せめて、同人らしく。


 先日の記事のコメント欄で話題に上がったので、押入れをごそごそと漁って高河ゆんの同人誌『柳川でいこう!』を捜してみた。あったあった。

 ノベルゲーム初期の傑作『痕』のパロディ本で、いかにも高河ゆんらしく未完に終わっている。

 『源氏』とか『夜嬢帝国』とか『B型同盟』とか『ありす IN WONDERLAND』とか『サフラン・ゼロ・ビート』とかその他いろいろを完結させろとはいわないから、せめて同人誌くらいは完結させてほしいところ。先が気になるじゃないか!

 作者の走り書きによると、以下のような展開が予定されていたらしい。

◆柳川と千鶴のエッチ。<わたし的に大穴。
◆柳川と楓のエッチ。<楓もかなりそーとーに好きなのです。
◆柳川と貴之のヤオイ。<これを描かないでなにを描くというのか!
◆耕一と初音ちゃん。<ラブラブものはいくらでも描けそうですね。
◆ハッピーエンド。<こ、これを…っ!

 いやもう、エッチでもヤオイでも何でもいいから先を描いてくれとしかいいようがない。

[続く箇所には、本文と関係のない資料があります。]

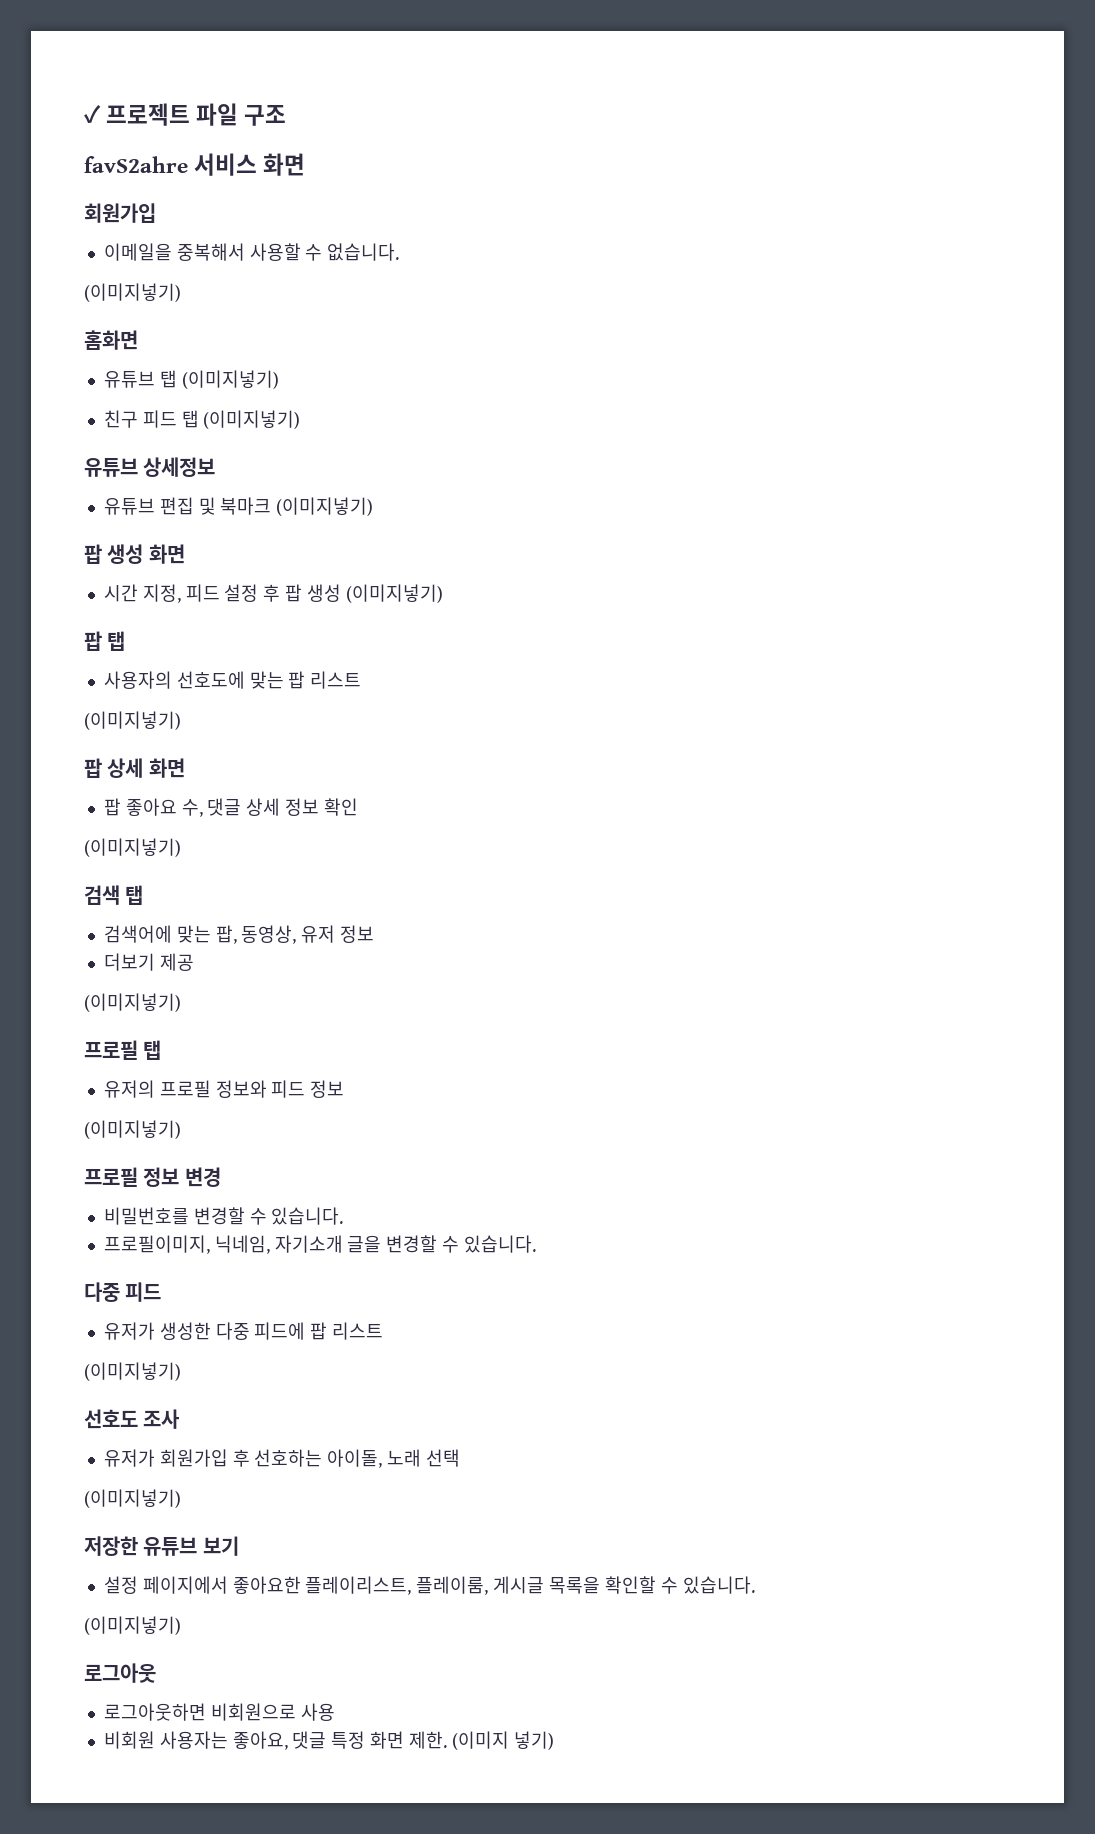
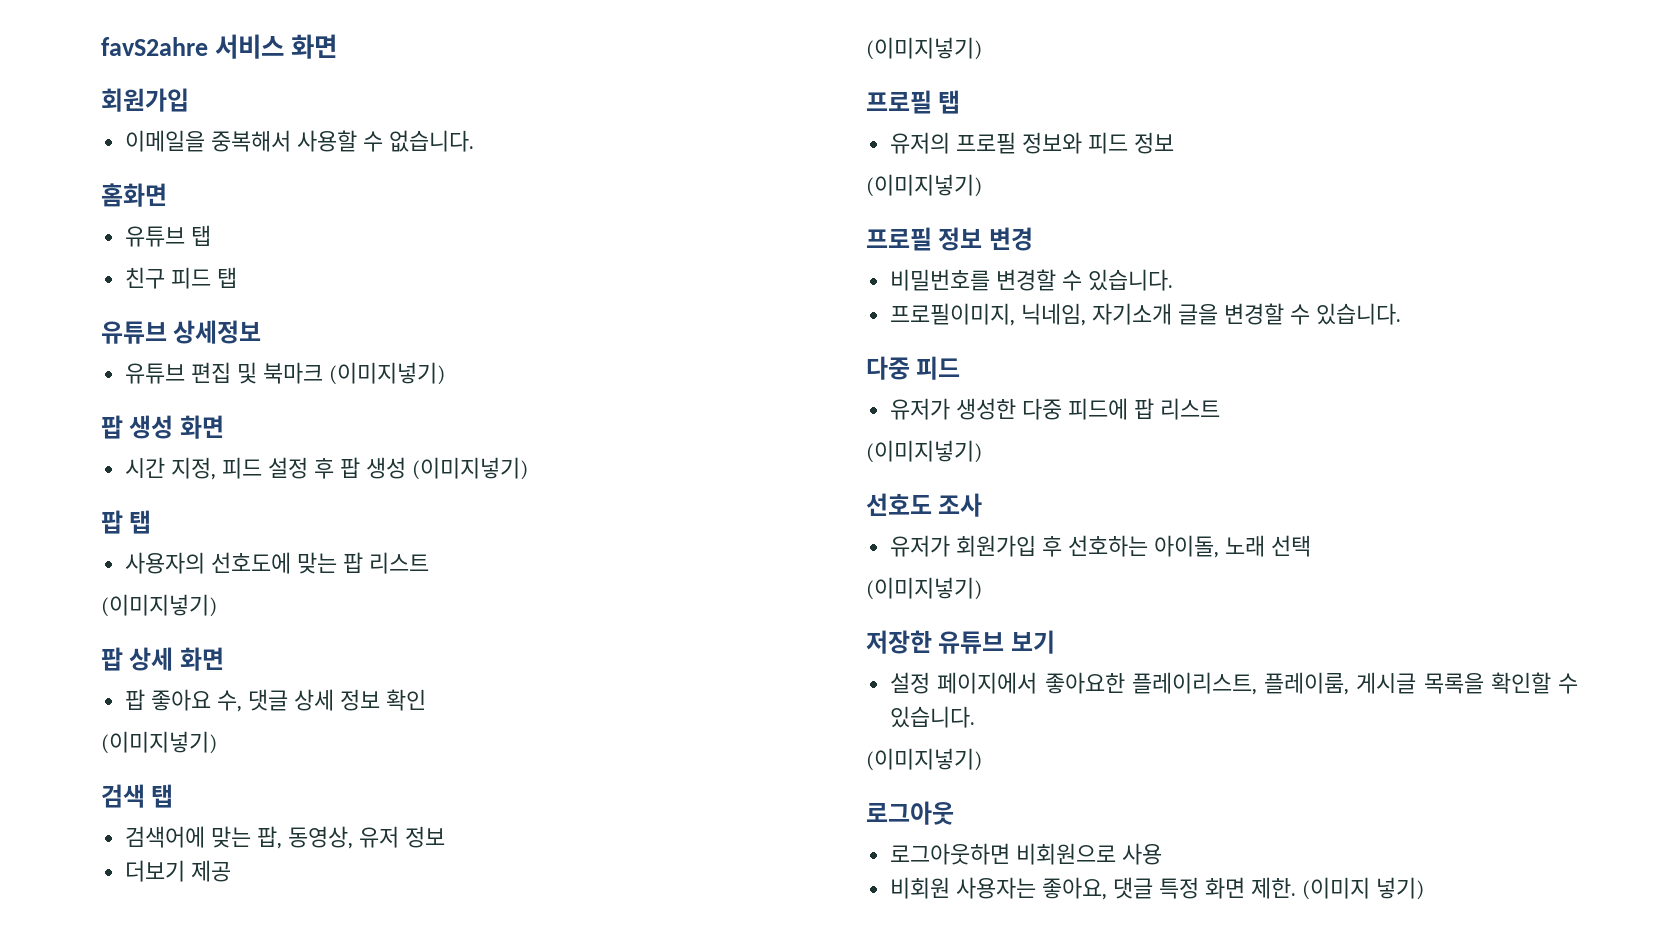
[84,103,287,126] ✓ 프로젝트 파일 구조 // -> (101, 46) none
[84,283,181,302] // (이미지넣기) -> (474, 141) none
[181,370,279,389] (이미지넣기) -> (212, 235) none
[203,410,301,429] (이미지넣기) -> (238, 277) none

 ちなみに、ご存じない方のために説明しておきますと、「柳川と貴之のヤオイ」というのは、高河ゆんの妄想ではなくて、ほぼ原作準拠の設定です。

 ま、直接的に描写されているわけではないんですけど、あきらかに同性愛的関係としか思えない場面がある。『痕』と書いて「きずあと」と読ませるタイトルセンスといい、あれはとんがったゲームでした。